» Exercise requirements
In the records that follow, the lines from the one containing "filter: none -> Number of employees <= 2936" to the one containing "row 8Dddb95Ec0BdfF3: 1994", inclusive, are to be given again exactly.
(Records to use begins)
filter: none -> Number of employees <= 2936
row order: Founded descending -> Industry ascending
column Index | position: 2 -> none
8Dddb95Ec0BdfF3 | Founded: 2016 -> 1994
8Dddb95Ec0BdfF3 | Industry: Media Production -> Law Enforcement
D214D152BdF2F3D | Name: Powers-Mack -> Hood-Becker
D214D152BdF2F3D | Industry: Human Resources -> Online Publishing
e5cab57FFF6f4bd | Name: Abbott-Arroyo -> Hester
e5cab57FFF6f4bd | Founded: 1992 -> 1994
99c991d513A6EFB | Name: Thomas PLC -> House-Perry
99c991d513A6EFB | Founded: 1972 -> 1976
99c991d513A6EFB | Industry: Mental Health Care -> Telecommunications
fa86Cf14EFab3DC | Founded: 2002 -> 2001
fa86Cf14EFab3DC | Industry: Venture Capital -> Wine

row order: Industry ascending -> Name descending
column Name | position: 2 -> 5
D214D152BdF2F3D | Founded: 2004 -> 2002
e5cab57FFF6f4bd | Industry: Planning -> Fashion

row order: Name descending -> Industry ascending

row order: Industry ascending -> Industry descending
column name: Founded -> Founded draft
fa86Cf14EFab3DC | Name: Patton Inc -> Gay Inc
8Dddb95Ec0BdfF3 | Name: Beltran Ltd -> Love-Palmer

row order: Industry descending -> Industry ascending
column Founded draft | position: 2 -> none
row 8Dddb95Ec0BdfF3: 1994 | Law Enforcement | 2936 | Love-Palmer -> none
(Records to use ends)
(Records to use begins)
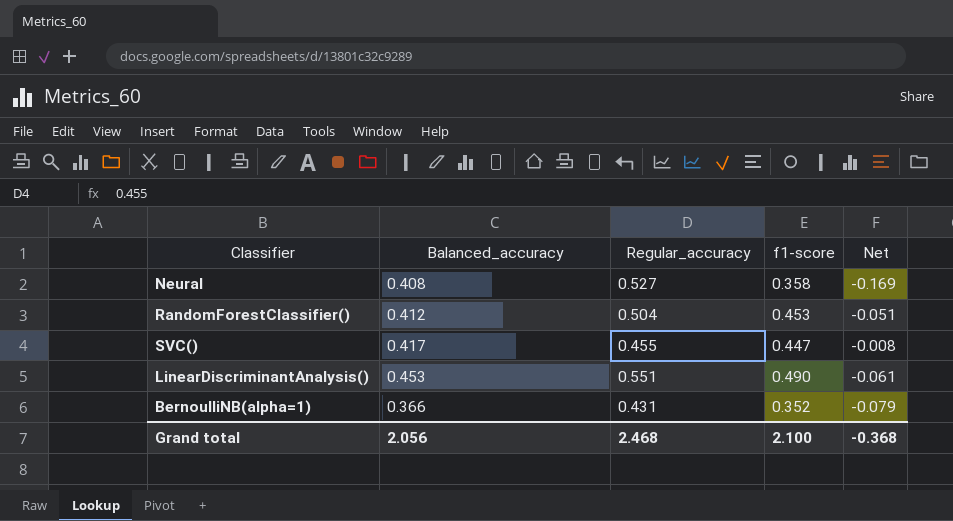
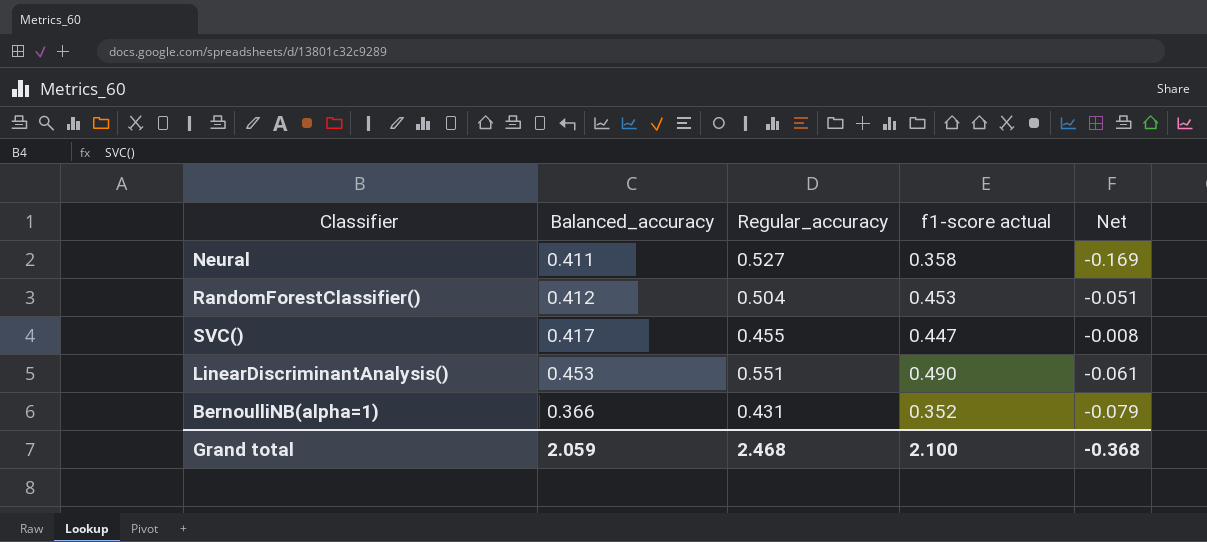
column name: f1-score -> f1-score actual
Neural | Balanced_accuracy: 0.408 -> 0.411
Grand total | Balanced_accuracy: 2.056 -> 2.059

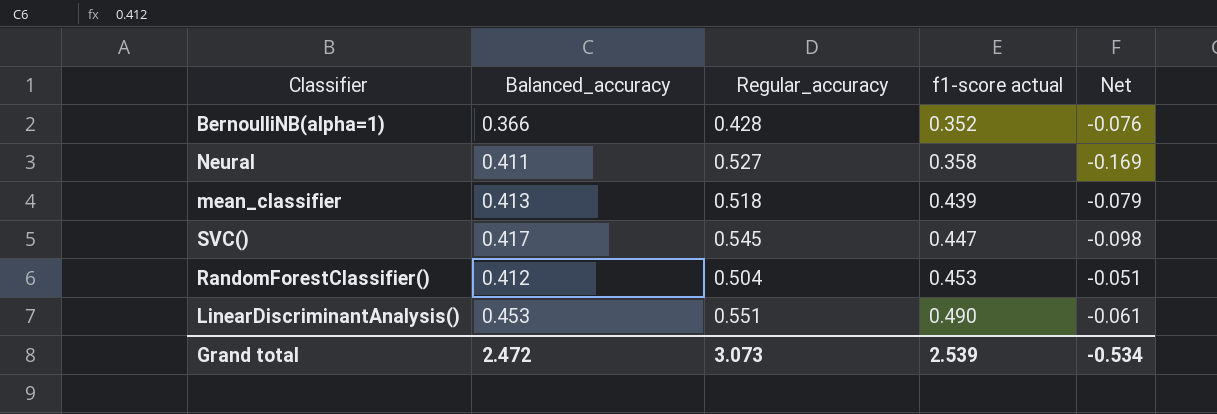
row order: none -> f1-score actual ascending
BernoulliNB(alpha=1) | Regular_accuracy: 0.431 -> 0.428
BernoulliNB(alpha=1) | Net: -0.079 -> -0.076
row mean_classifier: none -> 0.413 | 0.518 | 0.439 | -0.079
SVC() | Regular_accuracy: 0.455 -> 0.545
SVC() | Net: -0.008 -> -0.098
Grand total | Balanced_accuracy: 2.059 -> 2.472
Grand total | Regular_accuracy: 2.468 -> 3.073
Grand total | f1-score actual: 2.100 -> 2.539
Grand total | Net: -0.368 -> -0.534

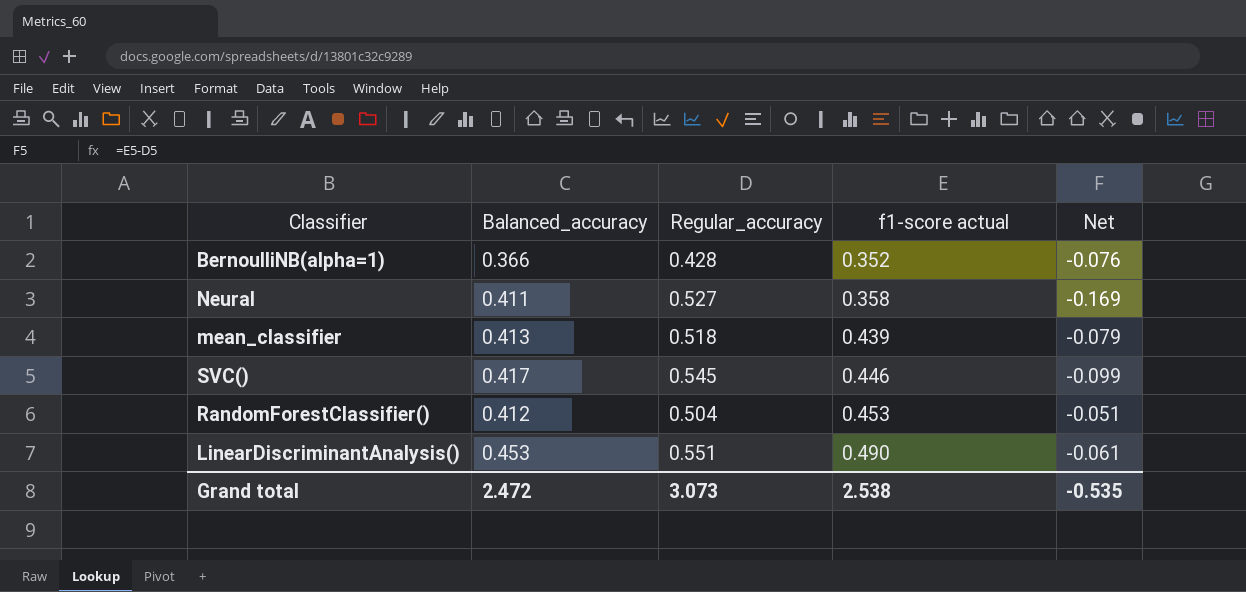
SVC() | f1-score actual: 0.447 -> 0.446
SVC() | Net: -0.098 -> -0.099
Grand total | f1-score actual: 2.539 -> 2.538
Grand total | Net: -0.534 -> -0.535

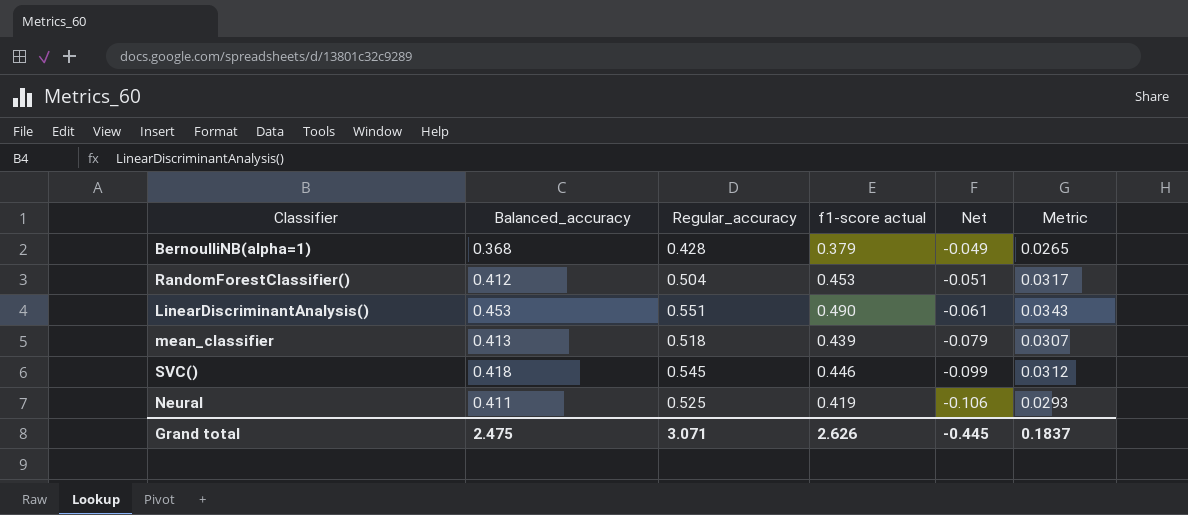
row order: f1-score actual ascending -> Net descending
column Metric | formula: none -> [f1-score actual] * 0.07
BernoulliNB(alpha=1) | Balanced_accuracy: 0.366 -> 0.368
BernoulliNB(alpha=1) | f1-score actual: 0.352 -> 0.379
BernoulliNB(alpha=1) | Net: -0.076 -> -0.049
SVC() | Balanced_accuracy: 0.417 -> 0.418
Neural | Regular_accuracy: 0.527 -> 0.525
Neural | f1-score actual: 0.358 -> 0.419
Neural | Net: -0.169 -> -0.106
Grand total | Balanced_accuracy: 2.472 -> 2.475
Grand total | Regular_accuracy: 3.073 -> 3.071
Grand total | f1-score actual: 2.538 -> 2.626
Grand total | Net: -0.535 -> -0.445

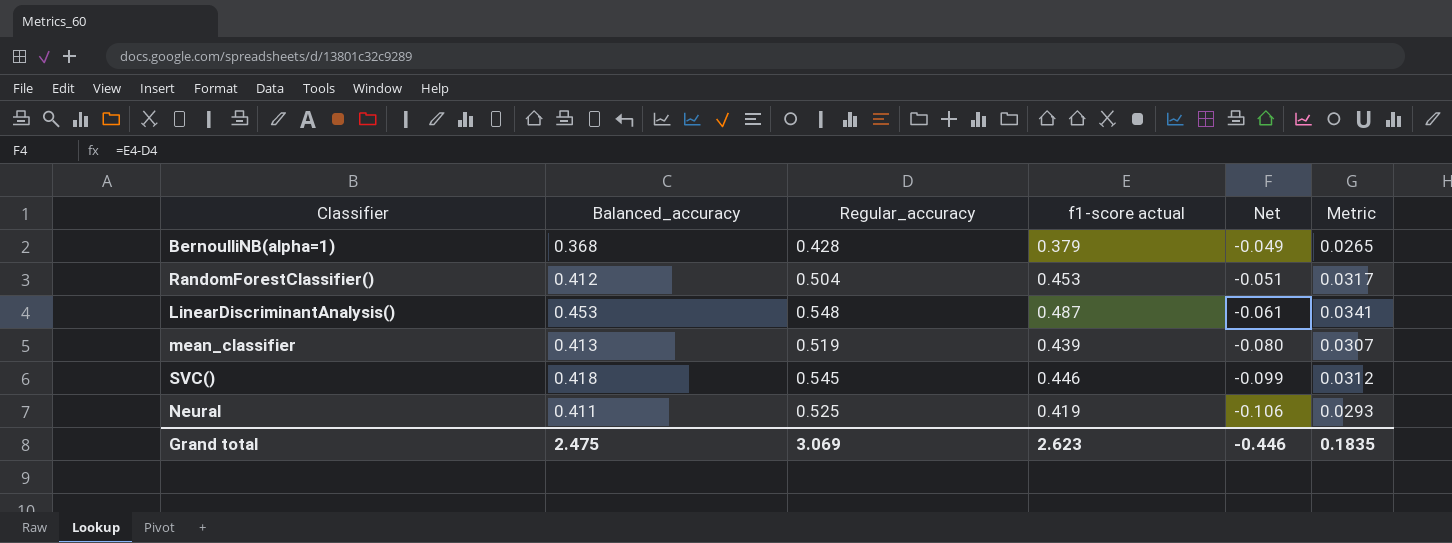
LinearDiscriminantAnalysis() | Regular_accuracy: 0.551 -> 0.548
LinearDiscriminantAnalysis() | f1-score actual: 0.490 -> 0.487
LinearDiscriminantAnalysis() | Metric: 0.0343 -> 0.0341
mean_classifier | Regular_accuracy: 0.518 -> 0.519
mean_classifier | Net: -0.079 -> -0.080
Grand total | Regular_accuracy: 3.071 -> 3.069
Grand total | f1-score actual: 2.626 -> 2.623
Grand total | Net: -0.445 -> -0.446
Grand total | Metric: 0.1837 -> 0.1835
(Records to use ends)
(Records to use begins)
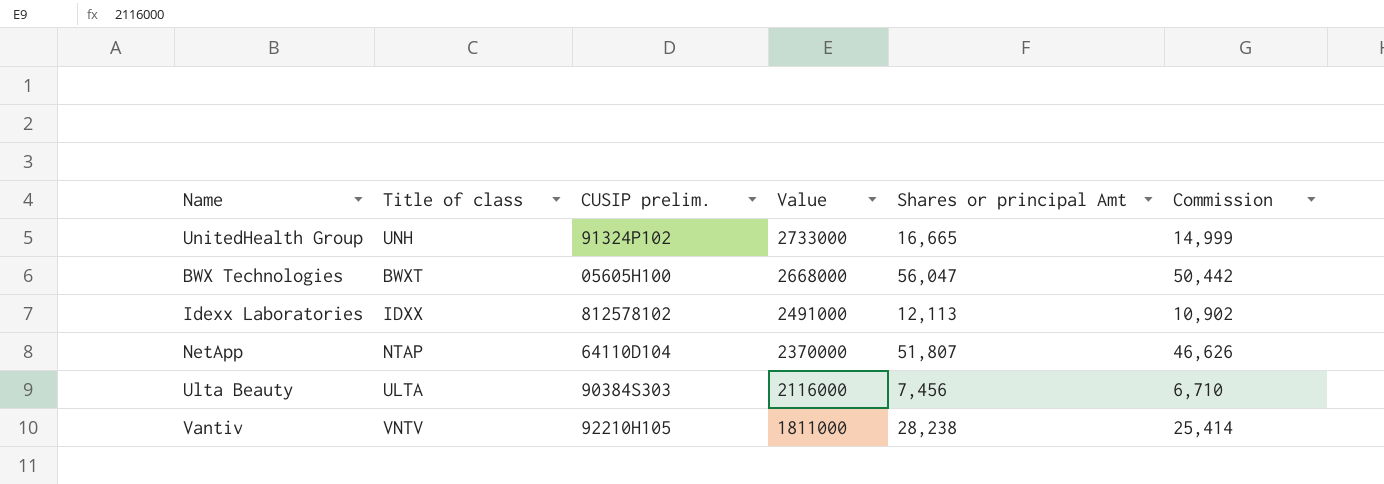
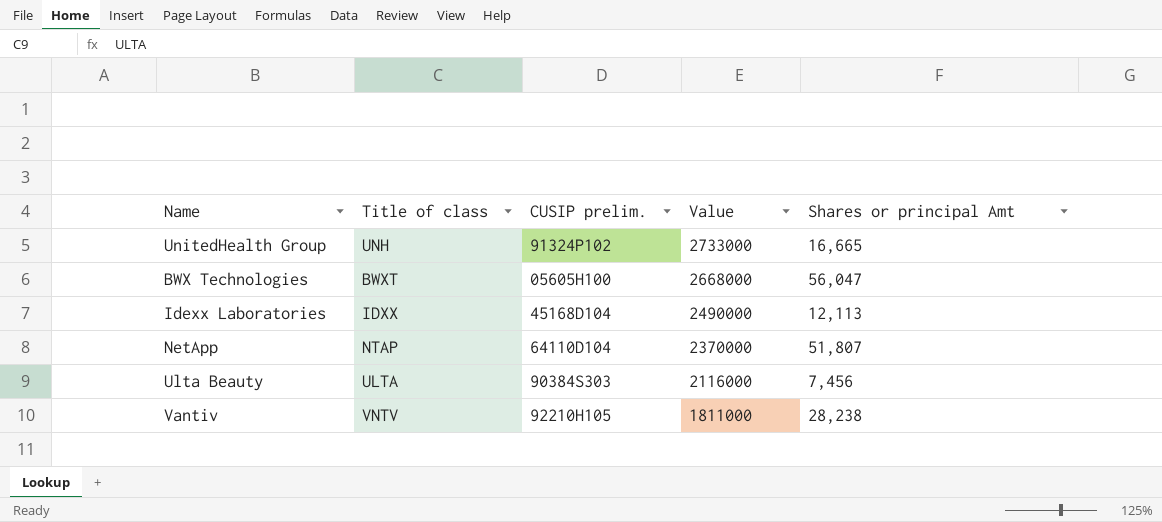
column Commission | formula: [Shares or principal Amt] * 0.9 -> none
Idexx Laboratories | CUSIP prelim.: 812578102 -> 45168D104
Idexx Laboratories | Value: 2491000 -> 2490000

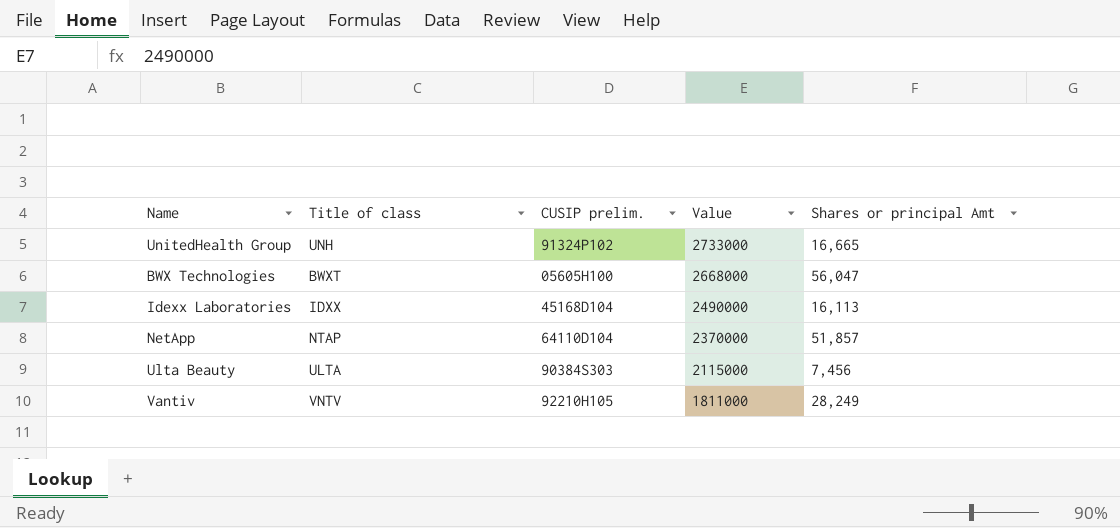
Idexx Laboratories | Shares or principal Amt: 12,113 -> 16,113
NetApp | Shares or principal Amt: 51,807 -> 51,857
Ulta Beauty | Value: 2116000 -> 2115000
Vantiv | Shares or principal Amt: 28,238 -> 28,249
(Records to use ends)
» Exercise output
filter: none -> Number of employees <= 2936
row order: Founded descending -> Industry ascending
column Index | position: 2 -> none
8Dddb95Ec0BdfF3 | Founded: 2016 -> 1994
8Dddb95Ec0BdfF3 | Industry: Media Production -> Law Enforcement
D214D152BdF2F3D | Name: Powers-Mack -> Hood-Becker
D214D152BdF2F3D | Industry: Human Resources -> Online Publishing
e5cab57FFF6f4bd | Name: Abbott-Arroyo -> Hester
e5cab57FFF6f4bd | Founded: 1992 -> 1994
99c991d513A6EFB | Name: Thomas PLC -> House-Perry
99c991d513A6EFB | Founded: 1972 -> 1976
99c991d513A6EFB | Industry: Mental Health Care -> Telecommunications
fa86Cf14EFab3DC | Founded: 2002 -> 2001
fa86Cf14EFab3DC | Industry: Venture Capital -> Wine

row order: Industry ascending -> Name descending
column Name | position: 2 -> 5
D214D152BdF2F3D | Founded: 2004 -> 2002
e5cab57FFF6f4bd | Industry: Planning -> Fashion

row order: Name descending -> Industry ascending

row order: Industry ascending -> Industry descending
column name: Founded -> Founded draft
fa86Cf14EFab3DC | Name: Patton Inc -> Gay Inc
8Dddb95Ec0BdfF3 | Name: Beltran Ltd -> Love-Palmer

row order: Industry descending -> Industry ascending
column Founded draft | position: 2 -> none
row 8Dddb95Ec0BdfF3: 1994 | Law Enforcement | 2936 | Love-Palmer -> none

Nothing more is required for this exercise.